── LISTED RECORDS ──
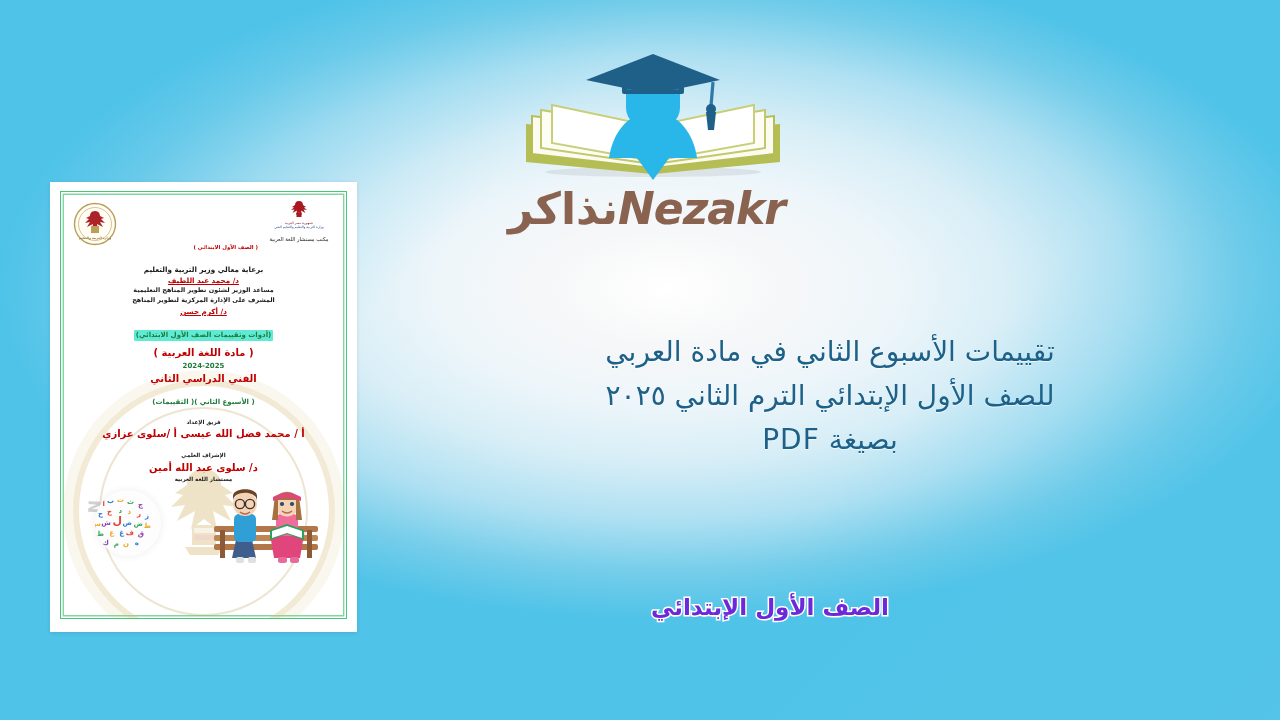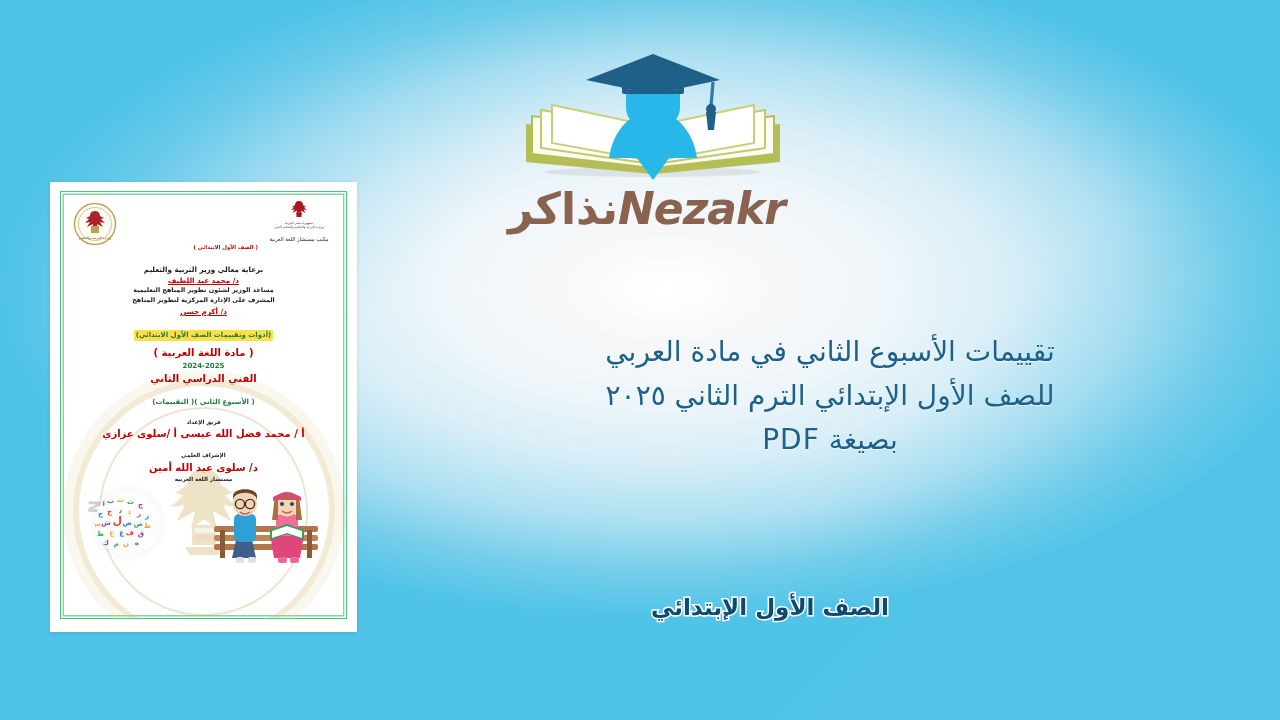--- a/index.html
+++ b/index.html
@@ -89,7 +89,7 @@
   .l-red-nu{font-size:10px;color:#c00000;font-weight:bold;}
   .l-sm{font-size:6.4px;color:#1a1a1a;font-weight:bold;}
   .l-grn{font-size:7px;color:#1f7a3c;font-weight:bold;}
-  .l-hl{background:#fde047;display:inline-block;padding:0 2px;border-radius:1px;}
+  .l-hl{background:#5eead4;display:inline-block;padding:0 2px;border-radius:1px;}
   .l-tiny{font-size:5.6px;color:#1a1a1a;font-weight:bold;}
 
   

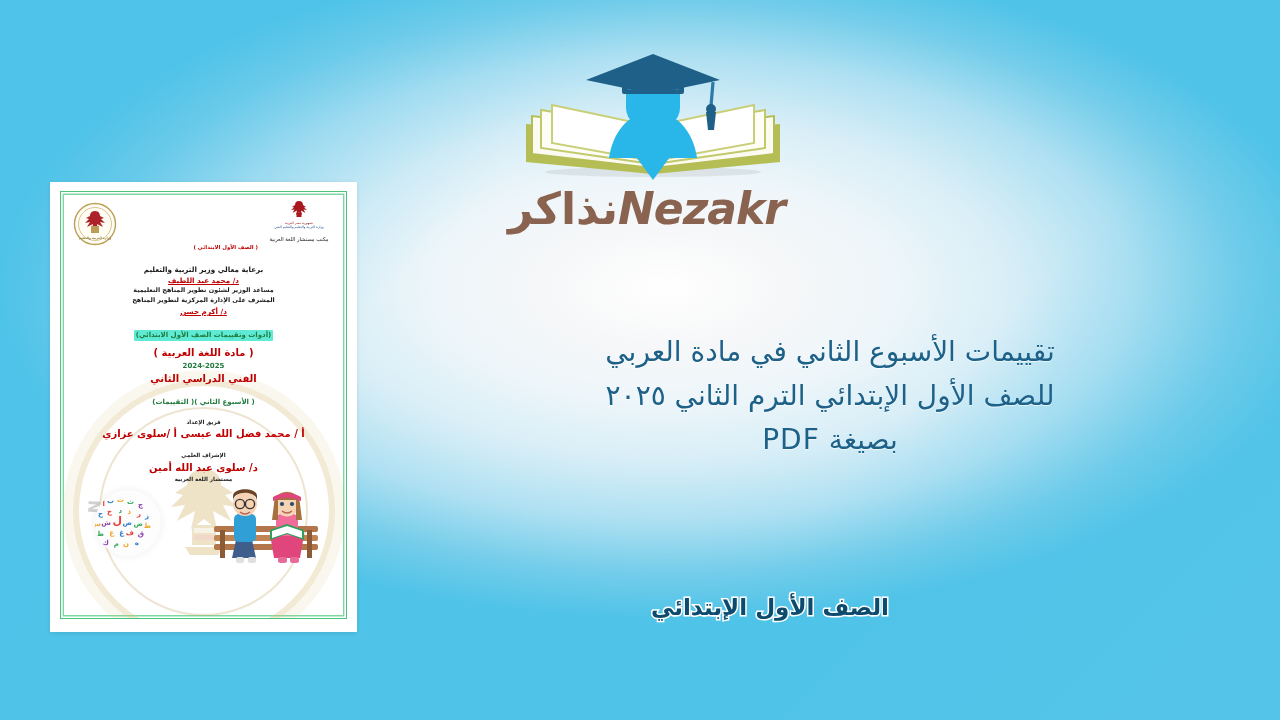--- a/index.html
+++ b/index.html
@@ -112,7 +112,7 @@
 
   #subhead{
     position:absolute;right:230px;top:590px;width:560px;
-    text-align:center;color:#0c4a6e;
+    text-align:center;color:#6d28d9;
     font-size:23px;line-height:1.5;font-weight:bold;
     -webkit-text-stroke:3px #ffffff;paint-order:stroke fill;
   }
───
Each line of the listing above must be given again exactly; the pictures are to be left out.

▸ **SOLVED EXERCISE**
--- a/index.html
+++ b/index.html
@@ -89,7 +89,7 @@
   .l-red-nu{font-size:10px;color:#c00000;font-weight:bold;}
   .l-sm{font-size:6.4px;color:#1a1a1a;font-weight:bold;}
   .l-grn{font-size:7px;color:#1f7a3c;font-weight:bold;}
-  .l-hl{background:#fde047;display:inline-block;padding:0 2px;border-radius:1px;}
+  .l-hl{background:#5eead4;display:inline-block;padding:0 2px;border-radius:1px;}
   .l-tiny{font-size:5.6px;color:#1a1a1a;font-weight:bold;}
 
   

--- a/index.html
+++ b/index.html
@@ -112,7 +112,7 @@
 
   #subhead{
     position:absolute;right:230px;top:590px;width:560px;
-    text-align:center;color:#0c4a6e;
+    text-align:center;color:#6d28d9;
     font-size:23px;line-height:1.5;font-weight:bold;
     -webkit-text-stroke:3px #ffffff;paint-order:stroke fill;
   }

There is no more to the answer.